And yes, we did abandon the Kurds and it was wrong.
But that has nothing to with the current situation. We also didn't treat the Indians very nice, but that has nothing to do with the price of tea.
I love how these people always say they'd like Saddam to be gone, just not that way. Well, what way, then? Give us your plan there, John. You can write excruciatingly convoluted novels, so you presumably can knock out a downfall-of-Saddam operation in an afternoon.
That was a travesty, but is not the issue of today.
I dont think this ouster of Sadaam is for oil so much as it is for revenge for the attack on George I.
Proof please!
If we would have taken Sadaam our the first time, there would have been no attempt on the President.
You are correct, but again, that is not the issue for January 15, 2003.
The difference between 1991 and 2003 is that there are l3,000 dead at the WTC and the Pentagon. Iraq is a state sponsor of terror directed at the West. I believe there is a link between Iraq and Al Queda the least being the meeting in Prague between Muhammed Atta and Iraqi intelligence. That is what this war is about.! About stopping terrorism in its track, before a madman can arm terrorists to do more harm in the US, Israel, and the West.
Now, we can debate this issue until the cows come home because this is the issue. (IMO)

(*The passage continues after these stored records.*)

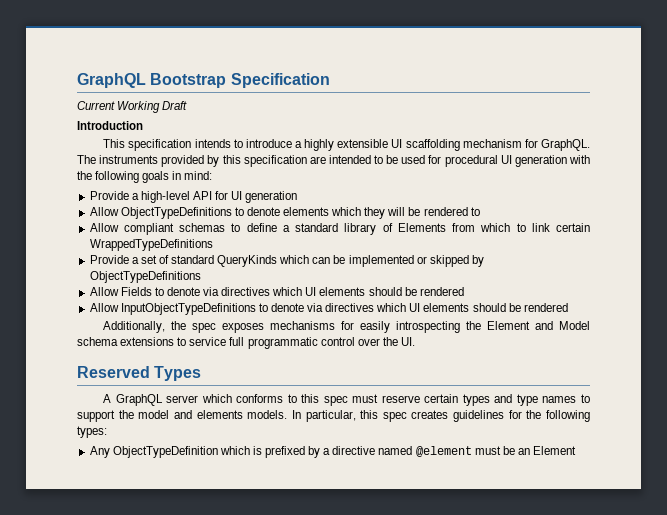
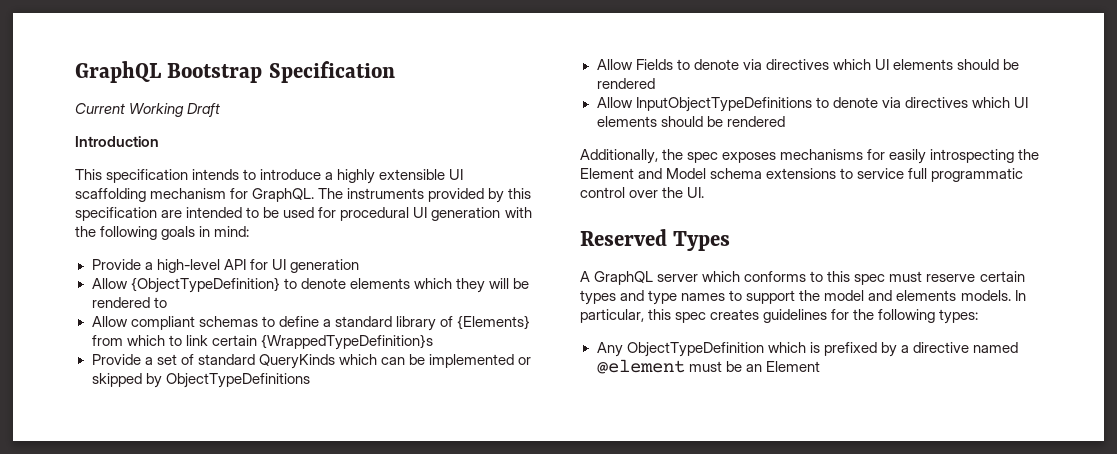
- Allow ObjectTypeDefinitions to denote elements which they will be rendered to
+ Allow {ObjectTypeDefinition} to denote elements which they will be rendered to
- Allow compliant schemas to define a standard library of Elements from which to link certain WrappedTypeDefinitions
+ Allow compliant schemas to define a standard library of {Elements} from which to link certain {WrappedTypeDefinition}s

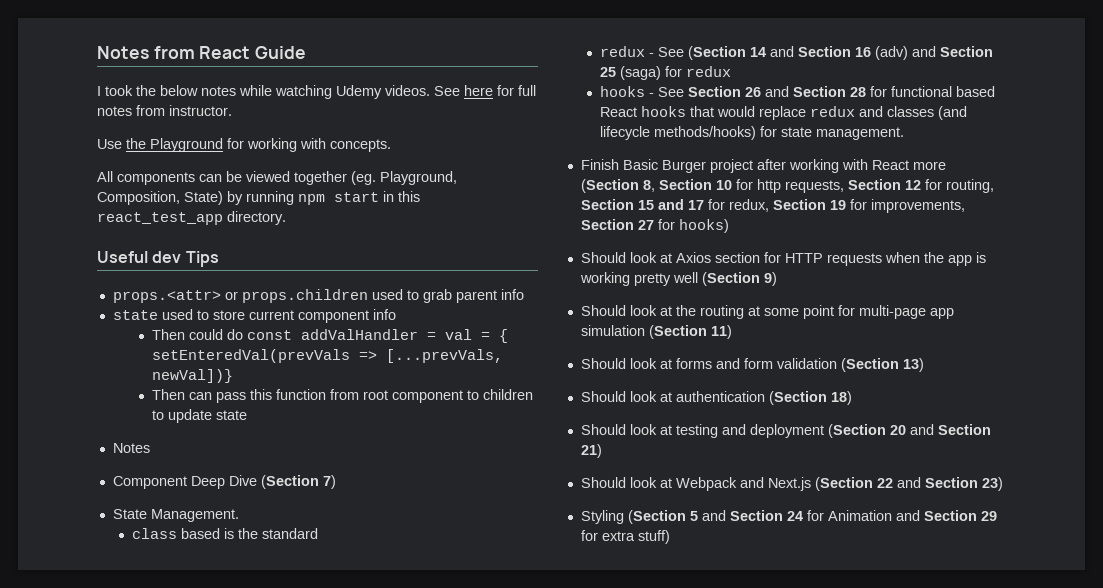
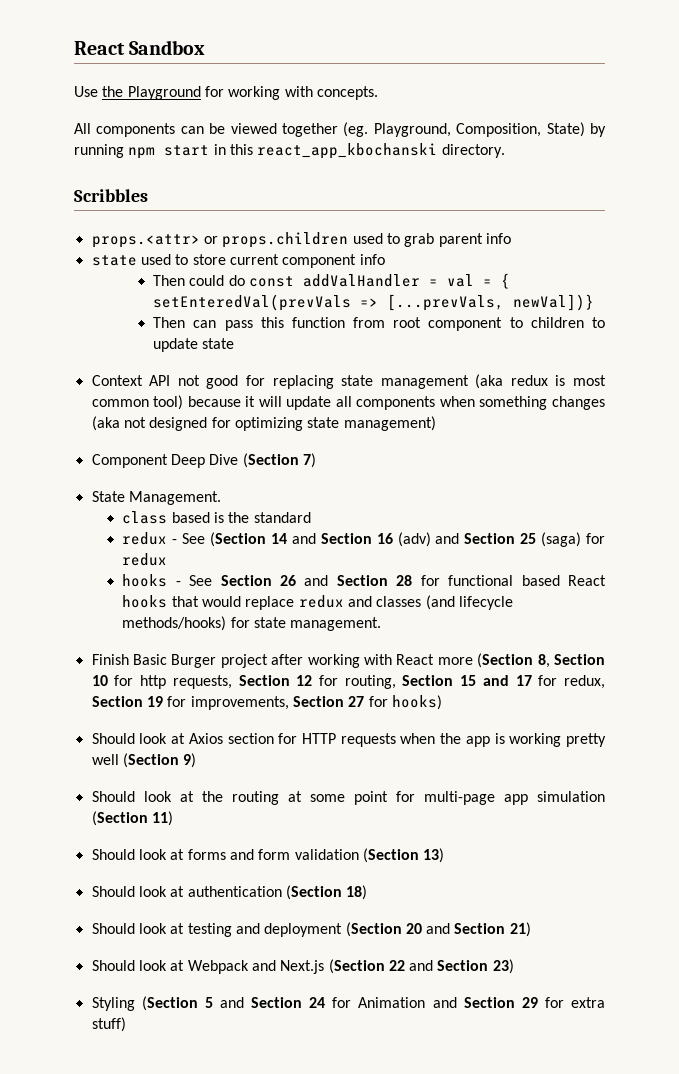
- Notes from React Guide
- I took the below notes while watching Udemy videos. See here for full notes from instructor.
+ React Sandbox
- All components can be viewed together (eg. Playground, Composition, State) by running npm start in this react_test_app directory.
+ All components can be viewed together (eg. Playground, Composition, State) by running npm start in this react_app_kbochanski directory.
- Useful dev Tips
+ Scribbles
  Then can pass this function from root component to children to update state
- Notes
+ Context API not good for replacing state management (aka redux is most common tool) because it will update all components when something changes (aka not designed for optimizing state management)

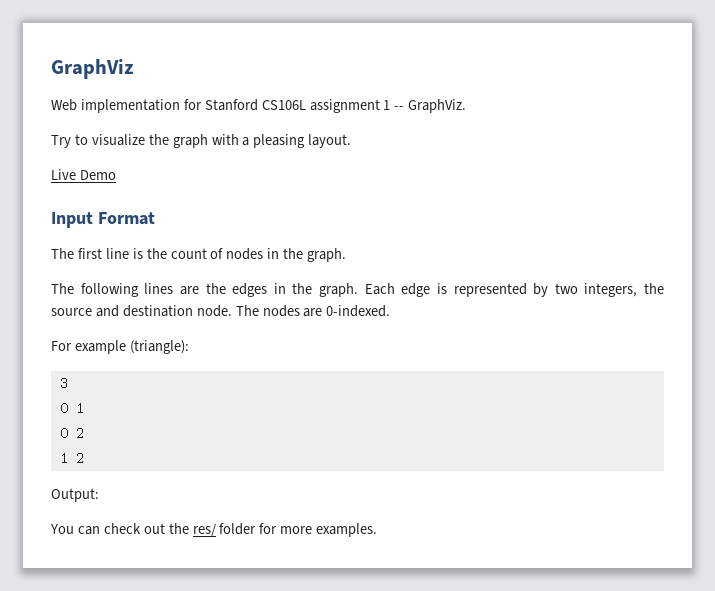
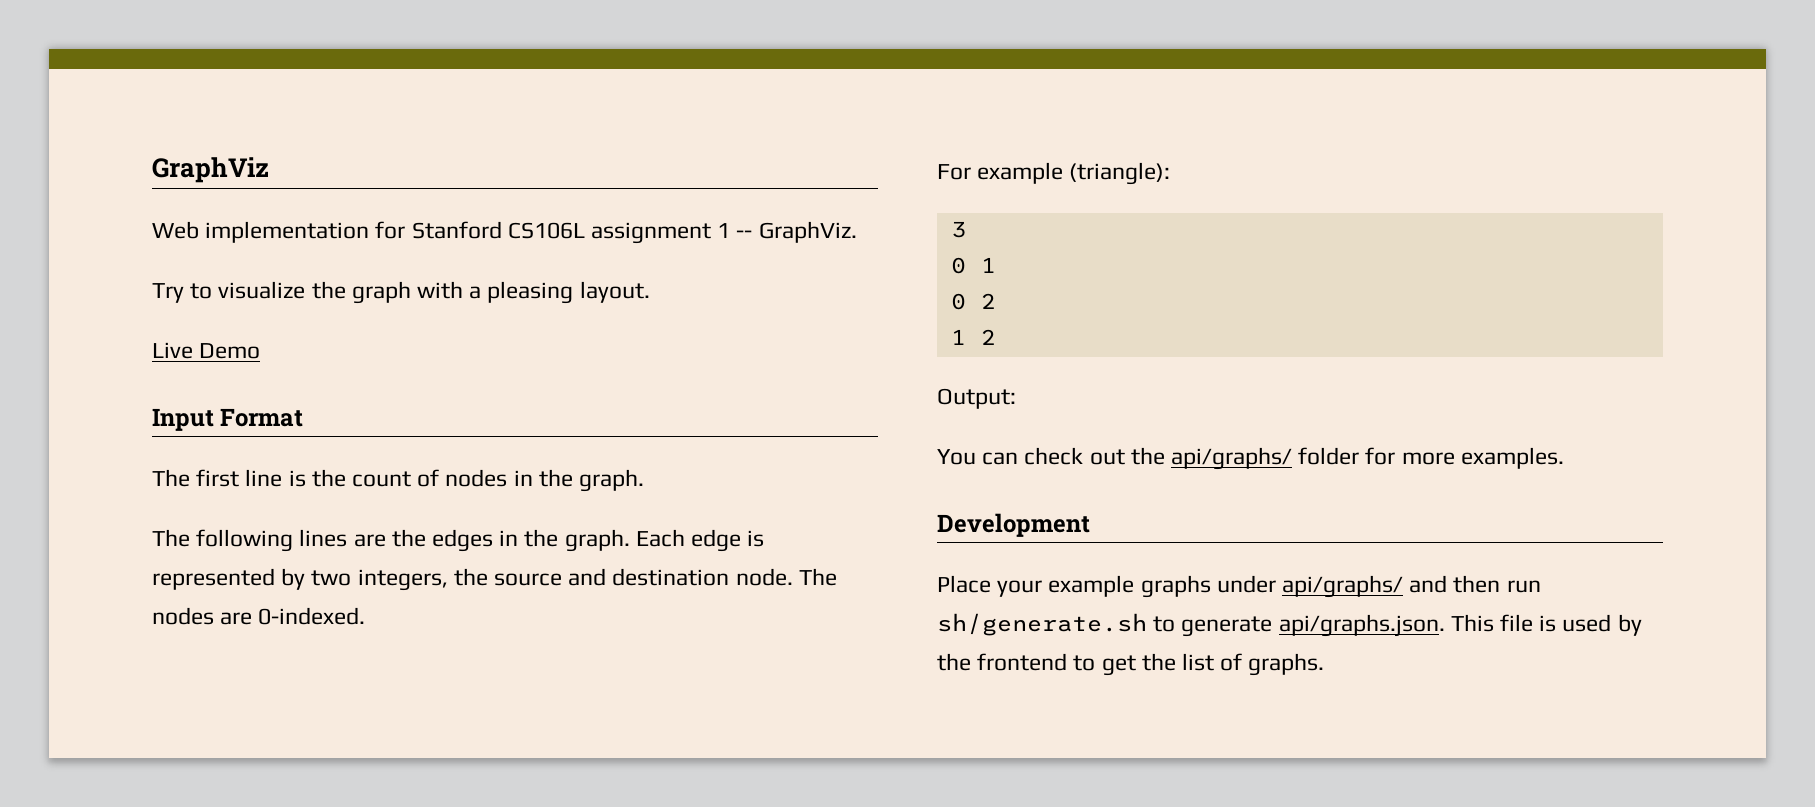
- You can check out the res/ folder for more examples.
+ You can check out the api/graphs/ folder for more examples.
+ Development
+ Place your example graphs under api/graphs/ and then run sh/generate.sh to generate api/graphs.json. This file is used by the frontend to get the list of graphs.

What do you call the Northern Fly Zone? That was setup specifically to protect the Kurds. And by the way, because of that no-fly zone, Kurdish controlled Northern Iraq is one of the few places in the Middle East where they have a functioning rule of law. If one were objective about what is taking place in Northern Iraq, one could even say that it provides a model for how Iraq should be governed as a whole once the United States destroys Hussein's thugocracy.
Sadaam was 'public enemy number 1.'
Then we had him. We had him defeated and we let him go and Sadaam killed the Kurds. Why didn't we go back THEN?
Now, you say that we abandoned the Kurds and it was wrong. Then you say we didn't treat the Indians very nice either.
And I'm the bad guy in this????
More and more people here will make good police officers.
I disagree with the Cap'n, but exiling people that we disagree with is exactly what DU does, and avoiding debate is a silly way to try to advance the conservative agenda. Let the DU homogenize their discussions so that they never have to articulate why they hold the positions they do. I don't want to see that here.
I'm sorry but it's not that easy for me to say "that was a travesty but it's not the issue of today."
Well, excuse me if I'm a bit miffed that we abandoned a people we said we would protect. Especially when they were going to do some of the dirtywork for us and oust Sadaam.
Frankly, that infurates me.
Proof about revenge and oil? I saw current President Bush on TV say: "He (Sadaam) tried to kill my daddy." Saw it with my own eyes.
Yes, I am correct as I have seen and learned up till now. That is why I am very skeptical about our reasons for Gulf 2.
I'm also infuriated that our Government has not, to the best of my knowledge, taken care of our Veterans, not only from the Gulf, but from Vietnam and Korea also.
And I'm less than thrilled that people on this forum who have directed so much venom at me for being a police officer, "falling in line" to crush the Constitution and "go along blindly" with my leaders, refer to me insultingly and go along blindly with the President. And can't come up with anything other than insults.
But hey, that's what makes America great.
Because we did something after the fact makes everything we didn't do OK?
Why didn't we get rid of Sadaam the first time?
Thank you for civil responses.
And I am giving you plenty of room to be angry. It was betrayal... but, should that betrayal prevent us from going after Saddam today?
Frankly, that infurates me.
Be infuriated! I don't have a problem with that.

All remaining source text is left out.